Die stellvertretende SPD-Fraktionsvize im Bundestag, Siemtje Möller, drängt auf mehr Unterstützung für die Ukraine und warnt vor einem Nachlassen der Aufmerksamkeit angesichts der Eskalation im Nahen Osten. Zugleich erteilte sie einer erneuten Debatte über mögliche Taurus-Lieferungen eine Absage und verwies auf die veränderte Rolle der USA in der militärischen Hilfe für Kiew.
Mehr Unterstützung für die Ukraine gefordert
Siemtje Möller
Mit Blick auf die Ukraine-Kontaktgruppe betonte Möller den Handlungsdruck. „Insgesamt braucht es mehr Unterstützung“, sagte sie Politico.

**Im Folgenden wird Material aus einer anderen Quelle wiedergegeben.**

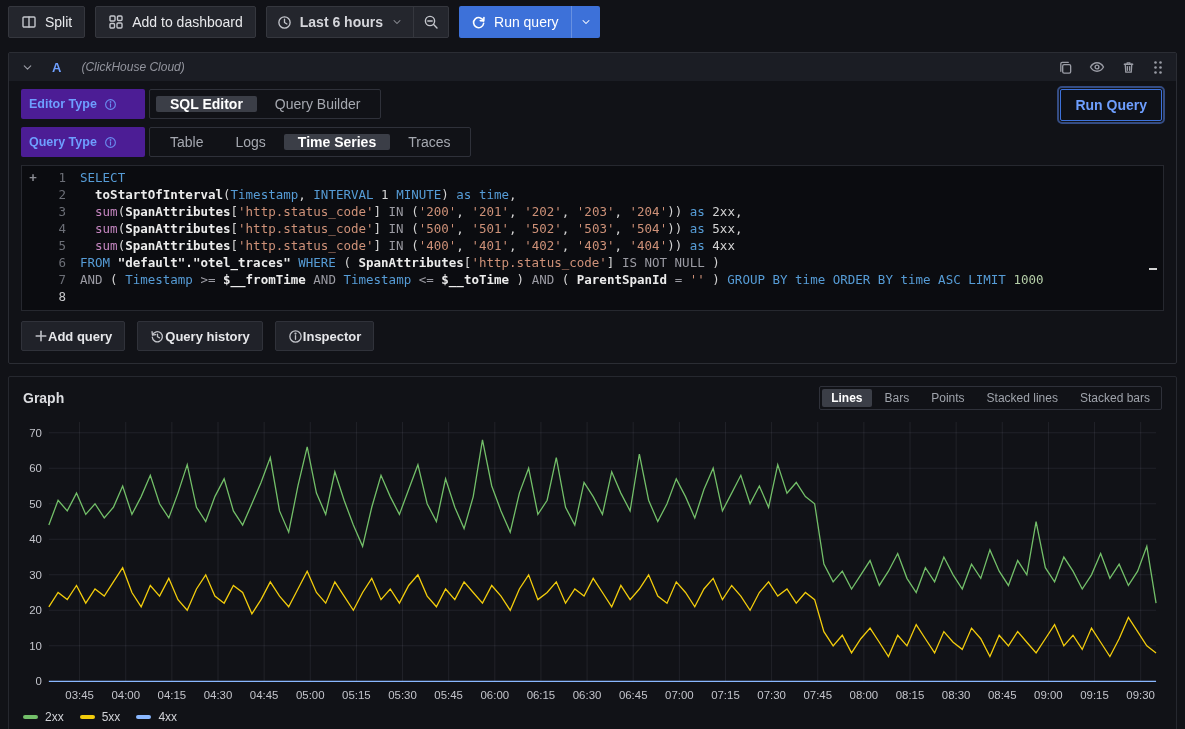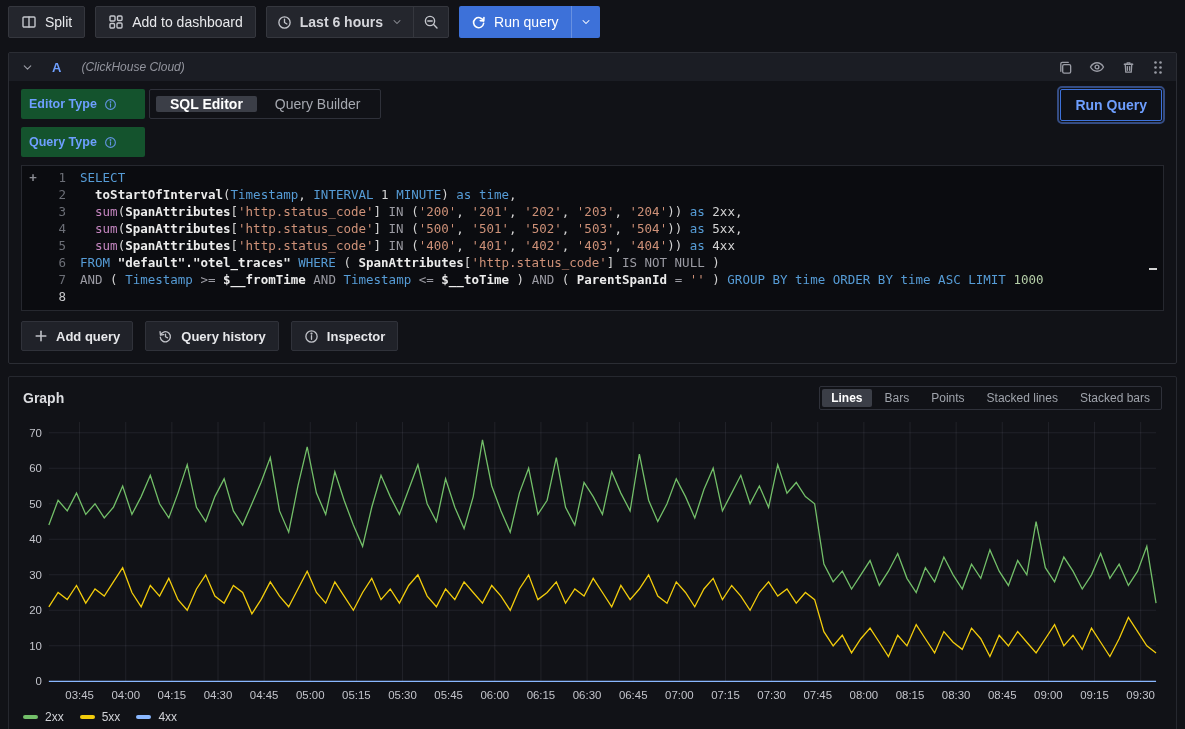--- a/index.html
+++ b/index.html
@@ -50,21 +50,21 @@
   .row-header .collapse { color:#9a9ca5; cursor:pointer; display:flex; }
   .ref-id { color:#6e9fff; font-weight:700; font-size:13px; margin-left:8px; cursor:pointer; }
   .ds-hint { color:#92949d; font-style:italic; font-size:12px; margin-left:10px;text-align:right; }
   .row-header .spacer { flex:1; }
   .hdr-icons { display:flex; align-items:center; gap:16px; color:#9a9ca5; }
   .hdr-icons span { cursor:pointer; display:flex; }
 
   .editor-body { padding:8px 12px 10px 12px; }
   .form-row { display:flex; align-items:flex-start; margin-bottom:6px; }
   .inline-label {
-    width:124px; height:30px; background:#14532d; display:flex; align-items:center; gap:7px;
+    width:124px; height:30px; background:#4c1d95; display:flex; align-items:center; gap:7px;
     padding:0 8px; margin-right:4px; border-radius:2px;
     color:#6e9fff; font-size:12.5px; font-weight:600;
   }
   .inline-label .info { color:#6e9fff; opacity:.85; display:flex; cursor:pointer; }
   .segmented { display:inline-flex; border:1px solid #2f313a; border-radius:2px; background:#111217; padding:4px; height:30px; }
   .segmented .seg-item {
     display:flex; align-items:center; padding:0 14px; font-size:14px; color:#a5a8b0;
     cursor:pointer; border-radius:2px; margin:2px;
   }
   .segmented .seg-item.selected { background:#3b3e47; color:#fff; font-weight:700; }
@@ -92,21 +92,21 @@
   .tk-num { color:#b5cea8; }
   .tk-mag { color:#c586c0; }
   .tk-b { color:#ececec; font-weight:700; }
   .tk-op { color:#9b9ba3; }
   .tk-plain { color:#d4d4d4; }
   .code-cursor { position:absolute; right:6px; bottom:40px; width:8px; height:2px; background:#d4d4d4; }
 
   
   .actions-row { display:flex; gap:12px; padding:10px 12px 12px 12px; }
   .action-btn {
-    display:flex; align-items:center; gap:8px; height:30px; padding:0 12px;
+    display:flex; align-items:center; gap:0; height:30px; padding:0 12px;
     background:#202229; border:1px solid #30323a; border-radius:2px;
     color:#e6e7ea; font-weight:600; font-size:13px; cursor:pointer;
   }
   .action-btn .aic { color:#c0c2c8; display:flex; }
 
   
   .graph-panel { margin:12px 8px 0 8px; border:1px solid #26282f; border-radius:2px; background:#111217; height:360px; padding:8px; display:flex; flex-direction:column; }
   .graph-header { display:flex; align-items:center; justify-content:space-between; height:26px; padding:0 6px 0 6px; }
   .graph-title { font-weight:700; font-size:14px; color:#dcdde1; }
   .mode-group { display:flex; border:1px solid #2f313a; border-radius:2px; height:24px; }
@@ -268,20 +268,26 @@
       <div class="inline-label">
         <span>Query Type</span>
         <span class="info">
           <svg class="ic" width="13" height="13" viewBox="0 0 16 16">
               <circle cx="8" cy="8" r="6"></circle>
               <line x1="8" y1="7.2" x2="8" y2="11"></line>
               <circle cx="8" cy="4.9" r="0.4" fill="currentColor"></circle>
             </svg>
         </span>
       </div>
+      <div class="segmented" id="query-type-group">
+          <div class="seg-item">Table</div>
+          <div class="seg-item">Logs</div>
+          <div class="seg-item selected">Time Series</div>
+          <div class="seg-item">Traces</div>
+        </div>
     </div>
 
     <div class="code-editor" id="code-editor">
       <div class="code-cursor"></div>
     <div class="code-line"><span class="gutter"><span class="glyph">+</span><span class="lineno">1</span></span><span class="code-text"><span class="tk-kw">SELECT</span></span></div>
         <div class="code-line"><span class="gutter"><span class="glyph"></span><span class="lineno">2</span></span><span class="code-text"><span class="tk-plain">  </span><span class="tk-b">toStartOfInterval</span><span class="tk-plain">(</span><span class="tk-kw">Timestamp</span><span class="tk-plain">, </span><span class="tk-kw">INTERVAL</span><span class="tk-plain"> 1 </span><span class="tk-kw">MINUTE</span><span class="tk-plain">) </span><span class="tk-kw">as</span><span class="tk-plain"> </span><span class="tk-kw">time</span><span class="tk-plain">,</span></span></div>
         <div class="code-line"><span class="gutter"><span class="glyph"></span><span class="lineno">3</span></span><span class="code-text"><span class="tk-plain">  </span><span class="tk-mag">sum</span><span class="tk-plain">(</span><span class="tk-b">SpanAttributes</span><span class="tk-plain">[</span><span class="tk-str">'http.status_code'</span><span class="tk-plain">] </span><span class="tk-op">IN</span><span class="tk-plain"> (</span><span class="tk-str">'200'</span><span class="tk-plain">, </span><span class="tk-str">'201'</span><span class="tk-plain">, </span><span class="tk-str">'202'</span><span class="tk-plain">, </span><span class="tk-str">'203'</span><span class="tk-plain">, </span><span class="tk-str">'204'</span><span class="tk-plain">)) </span><span class="tk-kw">as</span><span class="tk-plain"> 2xx,</span></span></div>
         <div class="code-line"><span class="gutter"><span class="glyph"></span><span class="lineno">4</span></span><span class="code-text"><span class="tk-plain">  </span><span class="tk-mag">sum</span><span class="tk-plain">(</span><span class="tk-b">SpanAttributes</span><span class="tk-plain">[</span><span class="tk-str">'http.status_code'</span><span class="tk-plain">] </span><span class="tk-op">IN</span><span class="tk-plain"> (</span><span class="tk-str">'500'</span><span class="tk-plain">, </span><span class="tk-str">'501'</span><span class="tk-plain">, </span><span class="tk-str">'502'</span><span class="tk-plain">, </span><span class="tk-str">'503'</span><span class="tk-plain">, </span><span class="tk-str">'504'</span><span class="tk-plain">)) </span><span class="tk-kw">as</span><span class="tk-plain"> 5xx,</span></span></div>
         <div class="code-line"><span class="gutter"><span class="glyph"></span><span class="lineno">5</span></span><span class="code-text"><span class="tk-plain">  </span><span class="tk-mag">sum</span><span class="tk-plain">(</span><span class="tk-b">SpanAttributes</span><span class="tk-plain">[</span><span class="tk-str">'http.status_code'</span><span class="tk-plain">] </span><span class="tk-op">IN</span><span class="tk-plain"> (</span><span class="tk-str">'400'</span><span class="tk-plain">, </span><span class="tk-str">'401'</span><span class="tk-plain">, </span><span class="tk-str">'402'</span><span class="tk-plain">, </span><span class="tk-str">'403'</span><span class="tk-plain">, </span><span class="tk-str">'404'</span><span class="tk-plain">)) </span><span class="tk-kw">as</span><span class="tk-plain"> 4xx</span></span></div>
         <div class="code-line"><span class="gutter"><span class="glyph"></span><span class="lineno">6</span></span><span class="code-text"><span class="tk-kw">FROM</span><span class="tk-plain"> </span><span class="tk-b">"default"."otel_traces"</span><span class="tk-plain"> </span><span class="tk-kw">WHERE</span><span class="tk-plain"> ( </span><span class="tk-b">SpanAttributes</span><span class="tk-plain">[</span><span class="tk-str">'http.status_code'</span><span class="tk-plain">] </span><span class="tk-op">IS NOT NULL</span><span class="tk-plain"> )</span></span></div>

Sorge um nachlassende Aufmerksamkeit
Gleichzeitig warnte Möller gegenüber Politico davor, dass der Krieg in der Ukraine durch die Eskalation im Nahen Osten aus dem Blick geraten könnte. Man habe „fast ausschließlich“ über den Krieg gegen den Iran geredet, sagte sie. Dadurch bestehe die Gefahr, „dass damit der Fokus verloren geht auf diesen Krieg“.
Veränderte Rolle der USA
Möller verwies zudem auf eine aus ihrer Sicht veränderte Rolle der USA in der Unterstützung der Ukraine. Diese hätten sich „komplett rausgezogen aus der Unterstützung“, sagte sie Politico. Militärische Hilfe werde zunehmend über europäische Finanzierung organisiert. „Es bleibt zu hoffen, dass die militärische Unterstützung […] erhalten bleibt“, sagte sie dem Nachrichtenportal.